§ Task prompt
In the entries that follow, how many lines contain "head"? Please reply with only the number.

(Entries provided Opens)

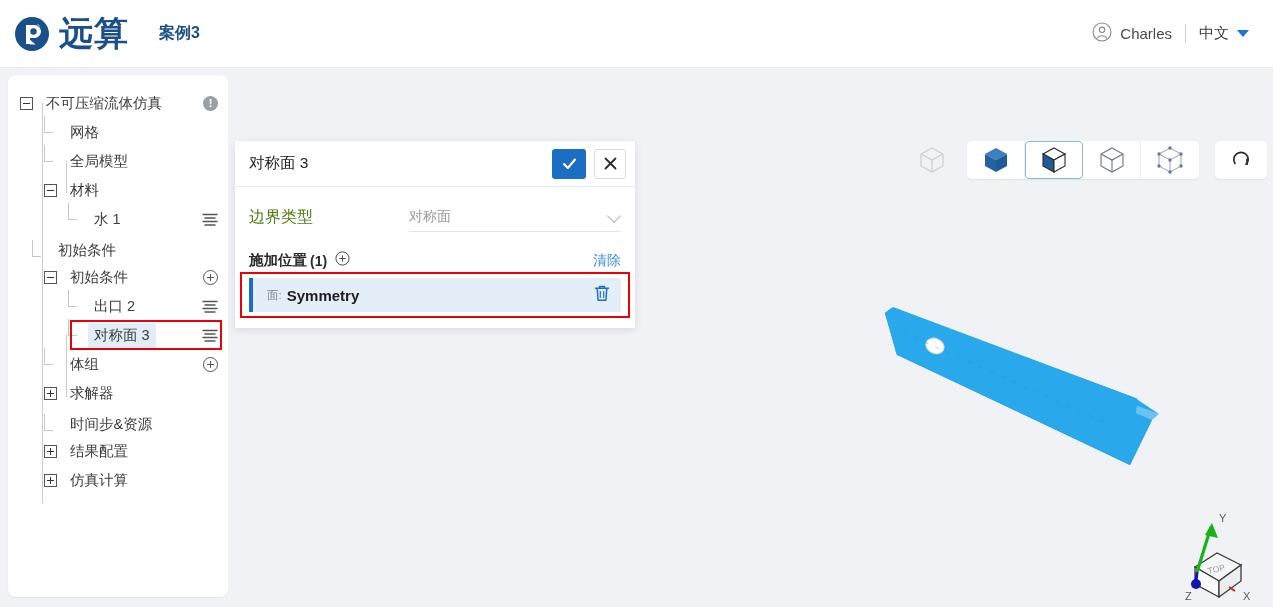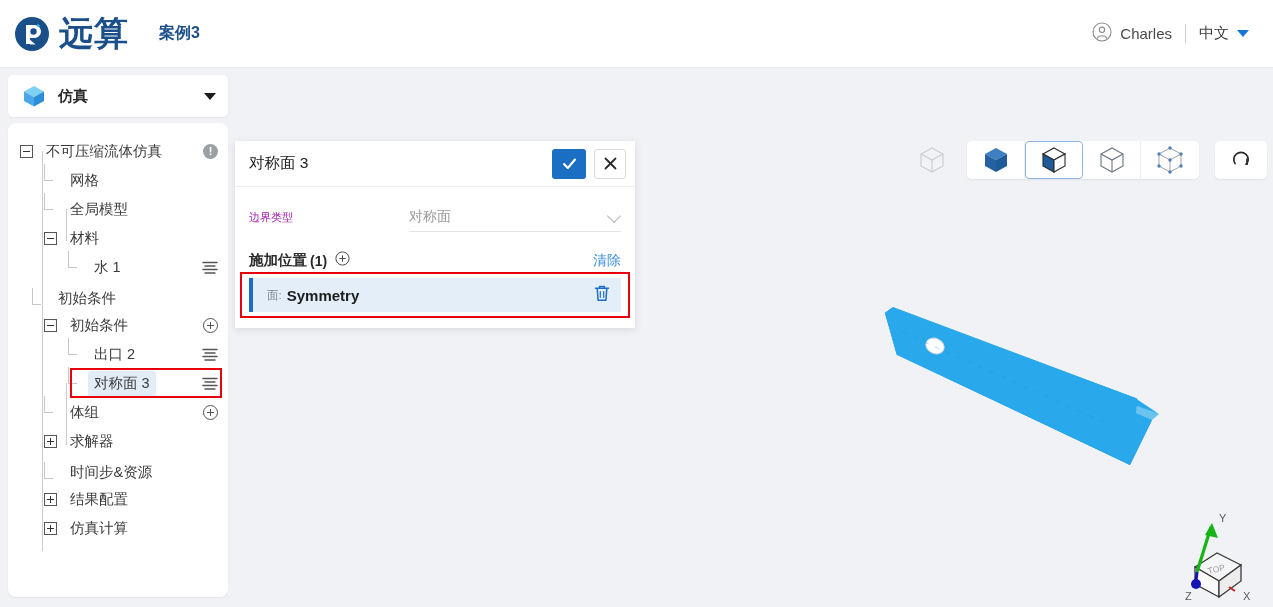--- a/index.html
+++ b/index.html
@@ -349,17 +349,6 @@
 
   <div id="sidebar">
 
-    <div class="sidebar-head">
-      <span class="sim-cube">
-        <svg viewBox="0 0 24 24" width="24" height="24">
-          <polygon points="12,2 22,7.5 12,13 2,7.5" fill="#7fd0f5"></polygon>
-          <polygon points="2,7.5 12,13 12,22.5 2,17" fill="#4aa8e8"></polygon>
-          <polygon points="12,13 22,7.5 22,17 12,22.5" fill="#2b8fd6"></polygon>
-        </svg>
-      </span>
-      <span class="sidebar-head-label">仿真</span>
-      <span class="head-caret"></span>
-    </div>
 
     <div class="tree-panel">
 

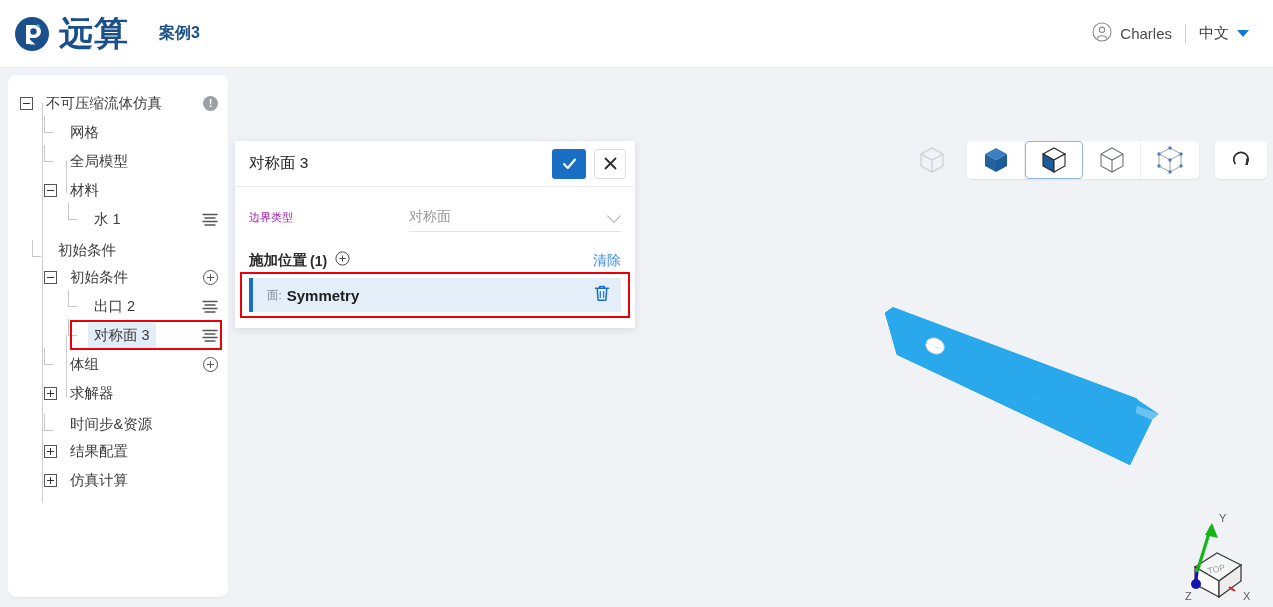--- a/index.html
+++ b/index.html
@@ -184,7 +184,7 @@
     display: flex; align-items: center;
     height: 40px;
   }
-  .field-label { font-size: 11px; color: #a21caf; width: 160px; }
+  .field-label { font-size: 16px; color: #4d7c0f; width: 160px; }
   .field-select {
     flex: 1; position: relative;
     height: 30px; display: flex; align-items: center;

(Entries provided Closes)
(Entries provided Opens)

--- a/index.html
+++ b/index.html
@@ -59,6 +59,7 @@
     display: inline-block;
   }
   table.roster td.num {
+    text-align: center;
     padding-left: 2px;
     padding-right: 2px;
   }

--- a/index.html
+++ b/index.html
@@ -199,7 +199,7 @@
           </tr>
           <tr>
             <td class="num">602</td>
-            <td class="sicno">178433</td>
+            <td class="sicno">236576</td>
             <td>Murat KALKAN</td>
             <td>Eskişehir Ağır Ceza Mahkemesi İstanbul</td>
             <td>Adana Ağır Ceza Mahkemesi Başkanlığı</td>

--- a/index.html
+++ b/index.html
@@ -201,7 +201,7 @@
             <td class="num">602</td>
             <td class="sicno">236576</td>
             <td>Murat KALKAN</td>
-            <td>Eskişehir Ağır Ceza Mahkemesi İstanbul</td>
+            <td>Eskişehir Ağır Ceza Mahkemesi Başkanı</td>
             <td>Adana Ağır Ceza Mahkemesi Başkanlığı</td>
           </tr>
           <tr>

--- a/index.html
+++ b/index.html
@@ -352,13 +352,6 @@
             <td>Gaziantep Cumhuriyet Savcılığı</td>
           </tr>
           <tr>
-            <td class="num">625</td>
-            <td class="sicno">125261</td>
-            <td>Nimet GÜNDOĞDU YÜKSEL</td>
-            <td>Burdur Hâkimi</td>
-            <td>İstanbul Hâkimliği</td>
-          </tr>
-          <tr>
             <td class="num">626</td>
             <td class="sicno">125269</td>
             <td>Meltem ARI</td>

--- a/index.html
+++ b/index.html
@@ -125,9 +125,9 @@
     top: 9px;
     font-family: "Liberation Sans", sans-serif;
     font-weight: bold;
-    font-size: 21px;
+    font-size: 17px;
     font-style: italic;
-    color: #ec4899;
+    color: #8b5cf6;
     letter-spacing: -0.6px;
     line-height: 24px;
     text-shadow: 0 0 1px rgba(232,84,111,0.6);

(Entries provided Closes)
(Entries provided Opens)

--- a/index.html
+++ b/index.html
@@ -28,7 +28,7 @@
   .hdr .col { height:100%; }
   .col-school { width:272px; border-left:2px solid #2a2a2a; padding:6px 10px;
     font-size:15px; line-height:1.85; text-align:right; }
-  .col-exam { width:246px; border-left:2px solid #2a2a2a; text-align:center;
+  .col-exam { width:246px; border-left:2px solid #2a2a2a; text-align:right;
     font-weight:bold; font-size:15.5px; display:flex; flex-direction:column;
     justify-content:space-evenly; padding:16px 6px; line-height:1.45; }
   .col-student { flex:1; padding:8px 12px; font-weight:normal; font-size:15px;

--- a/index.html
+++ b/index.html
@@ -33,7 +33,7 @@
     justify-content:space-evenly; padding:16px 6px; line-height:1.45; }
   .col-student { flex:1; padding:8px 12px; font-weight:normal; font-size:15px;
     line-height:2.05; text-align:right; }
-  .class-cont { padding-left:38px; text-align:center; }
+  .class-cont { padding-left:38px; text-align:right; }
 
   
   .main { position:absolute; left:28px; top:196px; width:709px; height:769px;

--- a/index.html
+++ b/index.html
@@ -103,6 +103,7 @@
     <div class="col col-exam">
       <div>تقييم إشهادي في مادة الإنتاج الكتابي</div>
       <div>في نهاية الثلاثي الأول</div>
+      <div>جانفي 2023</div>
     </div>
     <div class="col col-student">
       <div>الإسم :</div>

(Entries provided Closes)

§ Result of the exercise
3